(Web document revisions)
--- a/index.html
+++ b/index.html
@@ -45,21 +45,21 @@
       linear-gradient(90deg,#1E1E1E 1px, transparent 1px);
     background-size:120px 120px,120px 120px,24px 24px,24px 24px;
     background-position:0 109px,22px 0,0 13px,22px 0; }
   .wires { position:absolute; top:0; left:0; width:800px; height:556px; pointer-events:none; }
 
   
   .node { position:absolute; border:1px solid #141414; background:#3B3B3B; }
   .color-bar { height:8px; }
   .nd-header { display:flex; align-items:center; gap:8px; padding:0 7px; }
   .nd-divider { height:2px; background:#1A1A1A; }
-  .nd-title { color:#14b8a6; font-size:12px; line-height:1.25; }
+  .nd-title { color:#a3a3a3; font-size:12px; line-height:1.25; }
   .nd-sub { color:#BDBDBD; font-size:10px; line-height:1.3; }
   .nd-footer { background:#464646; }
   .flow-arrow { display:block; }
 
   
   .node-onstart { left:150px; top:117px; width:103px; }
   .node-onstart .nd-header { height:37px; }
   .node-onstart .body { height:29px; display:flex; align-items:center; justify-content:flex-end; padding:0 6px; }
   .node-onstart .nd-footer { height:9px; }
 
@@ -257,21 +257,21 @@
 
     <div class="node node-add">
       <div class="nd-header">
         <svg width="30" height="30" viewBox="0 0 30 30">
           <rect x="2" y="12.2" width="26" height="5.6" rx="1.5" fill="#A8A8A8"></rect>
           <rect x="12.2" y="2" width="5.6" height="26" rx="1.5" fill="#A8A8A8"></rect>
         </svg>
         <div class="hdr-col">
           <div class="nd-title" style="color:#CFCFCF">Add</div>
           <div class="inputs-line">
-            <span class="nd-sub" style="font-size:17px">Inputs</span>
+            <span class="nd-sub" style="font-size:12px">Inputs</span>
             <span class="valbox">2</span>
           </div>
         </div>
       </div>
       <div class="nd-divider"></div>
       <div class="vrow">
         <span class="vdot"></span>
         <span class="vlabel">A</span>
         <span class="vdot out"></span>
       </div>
---
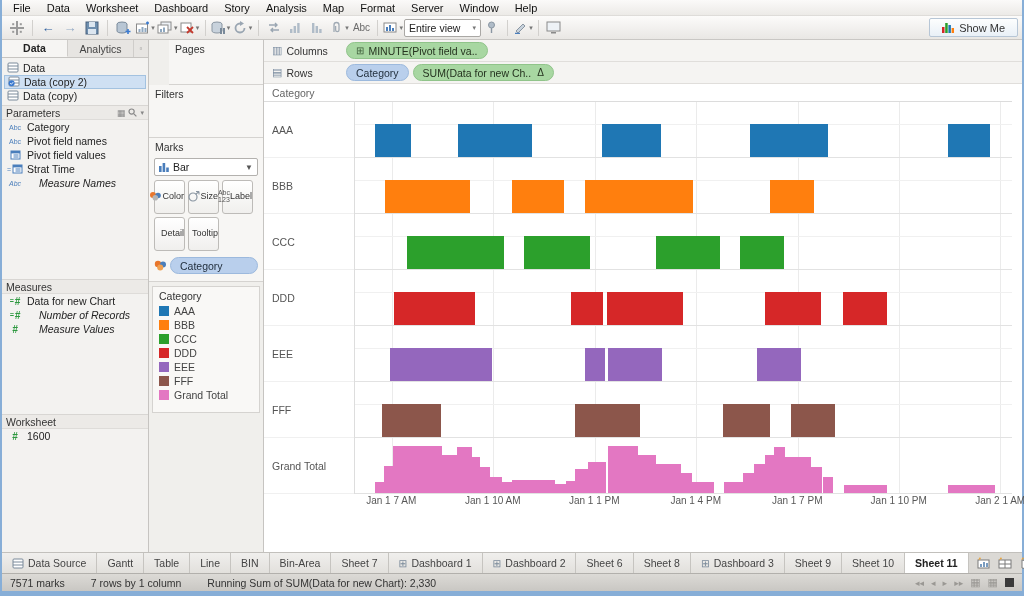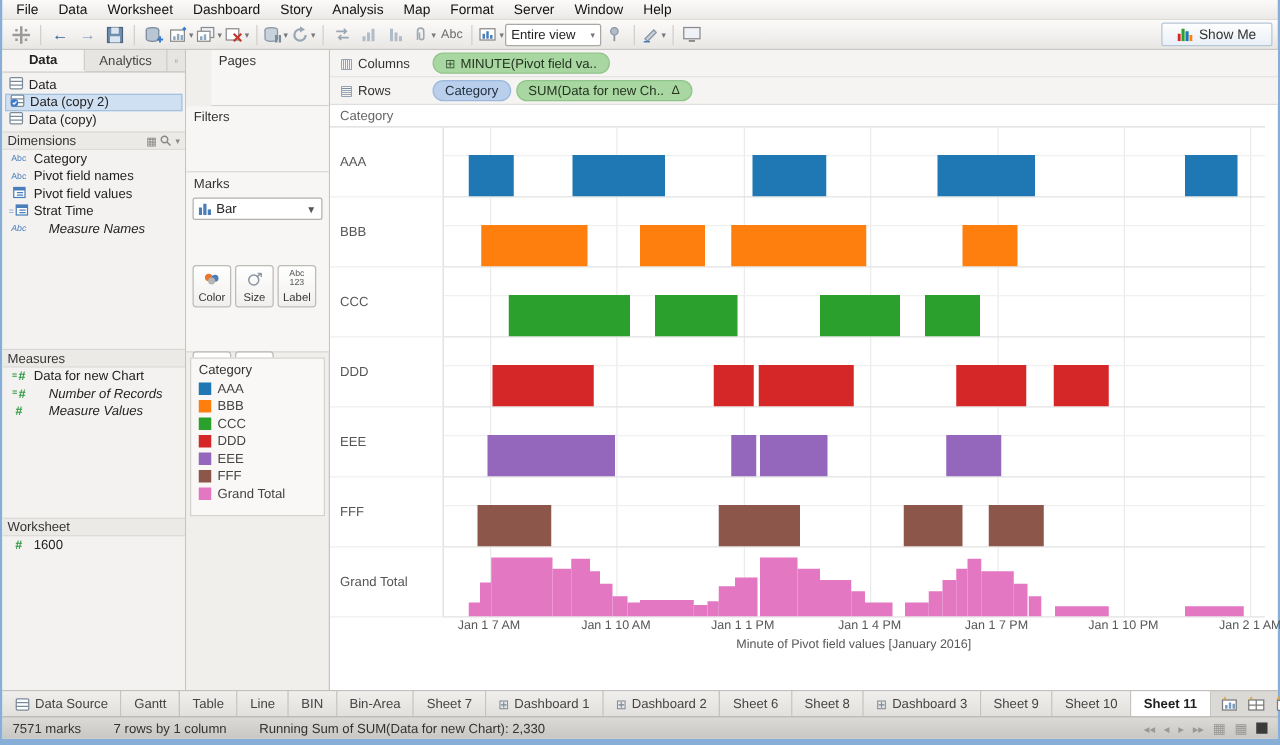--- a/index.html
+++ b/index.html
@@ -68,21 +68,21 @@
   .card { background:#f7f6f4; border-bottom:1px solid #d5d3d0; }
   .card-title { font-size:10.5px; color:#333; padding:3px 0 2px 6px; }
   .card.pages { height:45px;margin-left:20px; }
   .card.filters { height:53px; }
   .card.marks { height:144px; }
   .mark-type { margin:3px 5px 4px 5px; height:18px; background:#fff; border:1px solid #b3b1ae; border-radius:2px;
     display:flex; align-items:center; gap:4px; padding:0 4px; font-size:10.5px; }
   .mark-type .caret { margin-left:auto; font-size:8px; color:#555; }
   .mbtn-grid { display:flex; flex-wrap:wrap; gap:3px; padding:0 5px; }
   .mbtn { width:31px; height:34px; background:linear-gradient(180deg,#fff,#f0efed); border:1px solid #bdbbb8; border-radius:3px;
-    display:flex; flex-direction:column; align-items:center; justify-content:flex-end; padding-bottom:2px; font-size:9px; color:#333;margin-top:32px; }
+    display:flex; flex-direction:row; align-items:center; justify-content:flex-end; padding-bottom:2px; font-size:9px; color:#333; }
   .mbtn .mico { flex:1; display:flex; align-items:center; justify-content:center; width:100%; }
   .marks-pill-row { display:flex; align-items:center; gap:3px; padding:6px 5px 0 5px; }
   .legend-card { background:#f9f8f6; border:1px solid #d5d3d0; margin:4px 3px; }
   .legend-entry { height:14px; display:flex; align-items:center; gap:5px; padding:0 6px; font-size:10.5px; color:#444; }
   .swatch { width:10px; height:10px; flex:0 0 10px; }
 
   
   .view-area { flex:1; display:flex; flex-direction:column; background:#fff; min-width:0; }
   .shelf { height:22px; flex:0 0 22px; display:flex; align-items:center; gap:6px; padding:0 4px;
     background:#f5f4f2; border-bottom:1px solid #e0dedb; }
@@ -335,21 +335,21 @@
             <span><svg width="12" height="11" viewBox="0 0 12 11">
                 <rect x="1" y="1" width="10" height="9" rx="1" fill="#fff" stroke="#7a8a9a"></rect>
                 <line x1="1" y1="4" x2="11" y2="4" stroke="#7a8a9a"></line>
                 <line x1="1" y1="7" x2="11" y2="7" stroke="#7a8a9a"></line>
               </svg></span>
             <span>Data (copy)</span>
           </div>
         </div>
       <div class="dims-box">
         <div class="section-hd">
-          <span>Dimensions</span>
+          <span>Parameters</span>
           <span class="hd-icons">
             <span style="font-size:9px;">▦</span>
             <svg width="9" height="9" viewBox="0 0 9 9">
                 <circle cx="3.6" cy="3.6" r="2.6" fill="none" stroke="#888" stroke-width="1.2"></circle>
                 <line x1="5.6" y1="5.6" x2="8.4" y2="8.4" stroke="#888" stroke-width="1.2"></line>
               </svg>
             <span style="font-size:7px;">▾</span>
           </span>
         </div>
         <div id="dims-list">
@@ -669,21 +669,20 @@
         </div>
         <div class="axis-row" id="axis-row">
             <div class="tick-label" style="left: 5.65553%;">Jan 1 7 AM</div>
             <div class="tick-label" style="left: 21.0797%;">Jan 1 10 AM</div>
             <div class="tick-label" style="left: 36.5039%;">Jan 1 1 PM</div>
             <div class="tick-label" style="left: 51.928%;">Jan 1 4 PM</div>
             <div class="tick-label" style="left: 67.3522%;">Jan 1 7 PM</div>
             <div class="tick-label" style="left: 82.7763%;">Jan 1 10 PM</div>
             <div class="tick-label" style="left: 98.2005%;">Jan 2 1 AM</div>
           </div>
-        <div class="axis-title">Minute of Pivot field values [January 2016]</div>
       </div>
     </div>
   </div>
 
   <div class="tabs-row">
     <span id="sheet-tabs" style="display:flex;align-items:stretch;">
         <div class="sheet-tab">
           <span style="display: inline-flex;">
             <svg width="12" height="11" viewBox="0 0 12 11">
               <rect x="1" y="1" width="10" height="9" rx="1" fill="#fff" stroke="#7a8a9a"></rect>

Problem description. In the records above, locate every line with the string "tabs" and copy it.

Solution for this exercise.
   <div class="tabs-row">
     <span id="sheet-tabs" style="display:flex;align-items:stretch;">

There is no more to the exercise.